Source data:
--------------------------------

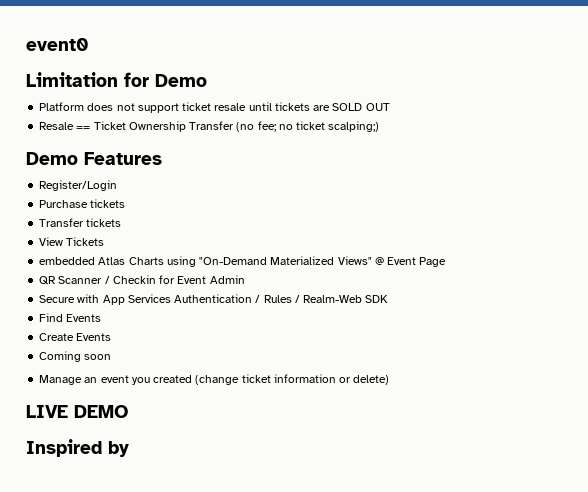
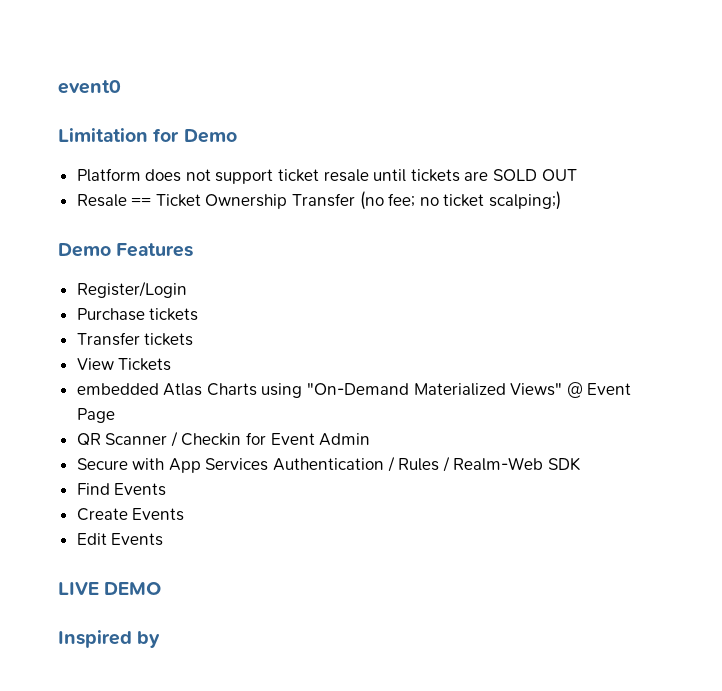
- Coming soon
- Manage an event you created (change ticket information or delete)
+ Edit Events

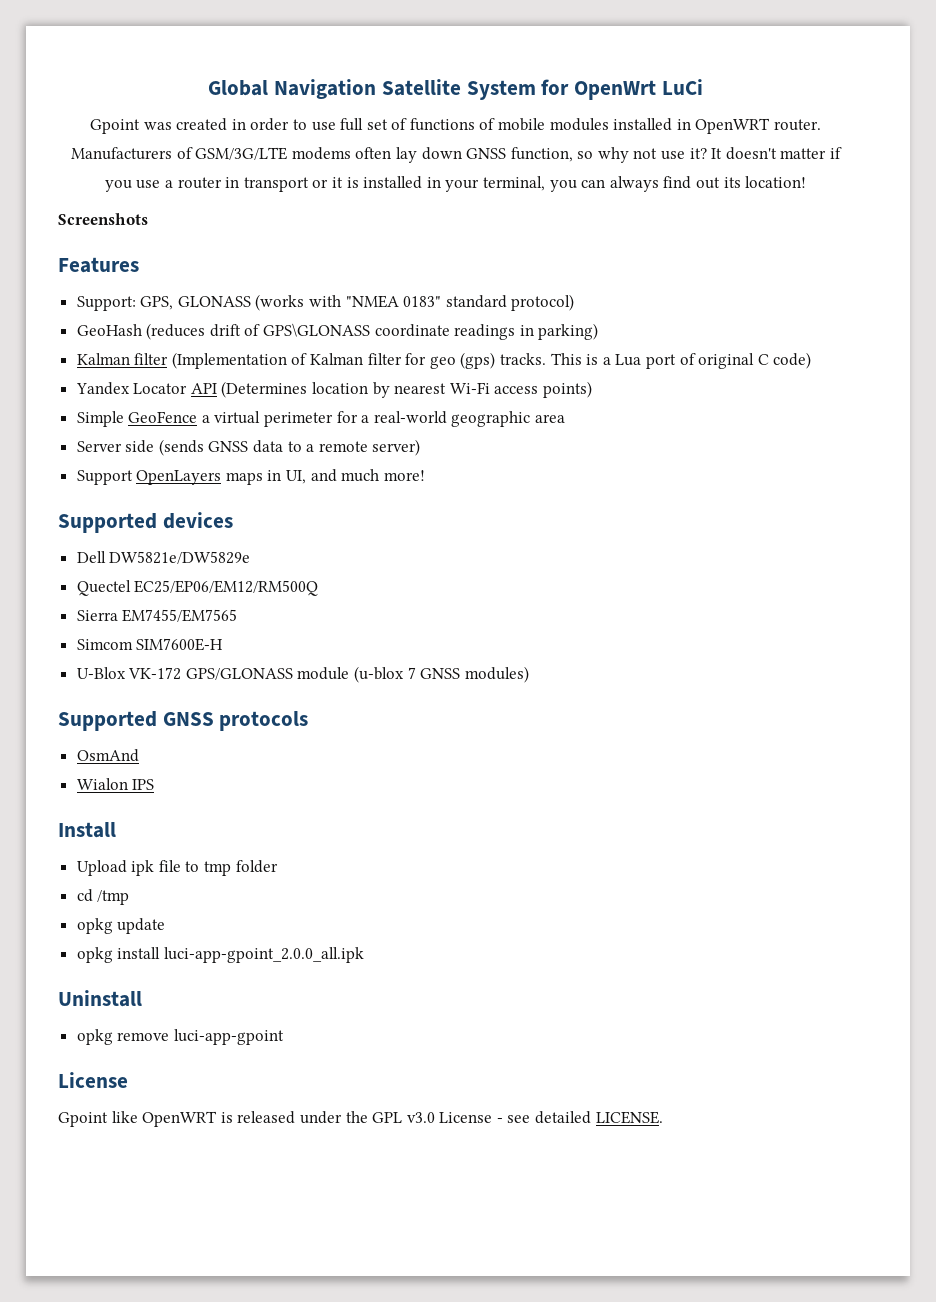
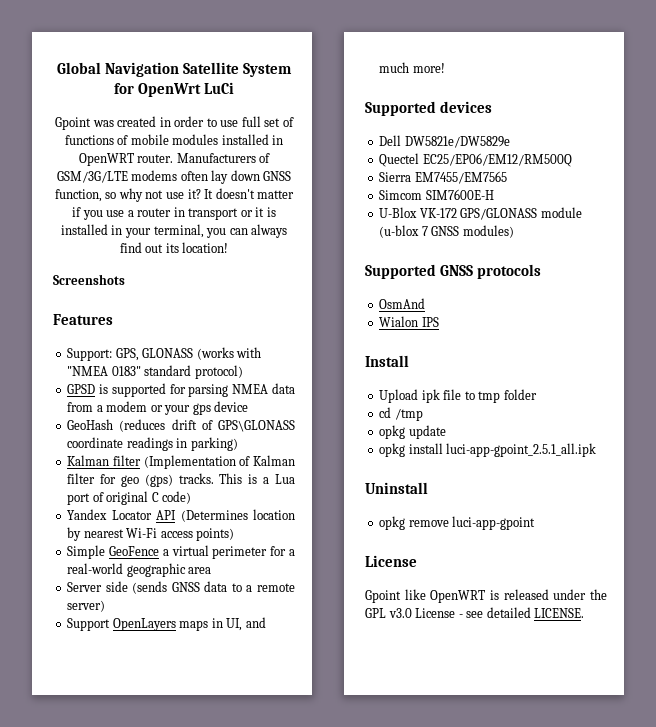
+ GPSD is supported for parsing NMEA data from a modem or your gps device
- opkg install luci-app-gpoint_2.0.0_all.ipk
+ opkg install luci-app-gpoint_2.5.1_all.ipk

--------------------------------

• Exercise goal:
From the entries, copy out each line containing the word "install".

• Solution below:
- opkg install luci-app-gpoint_2.0.0_all.ipk
+ opkg install luci-app-gpoint_2.5.1_all.ipk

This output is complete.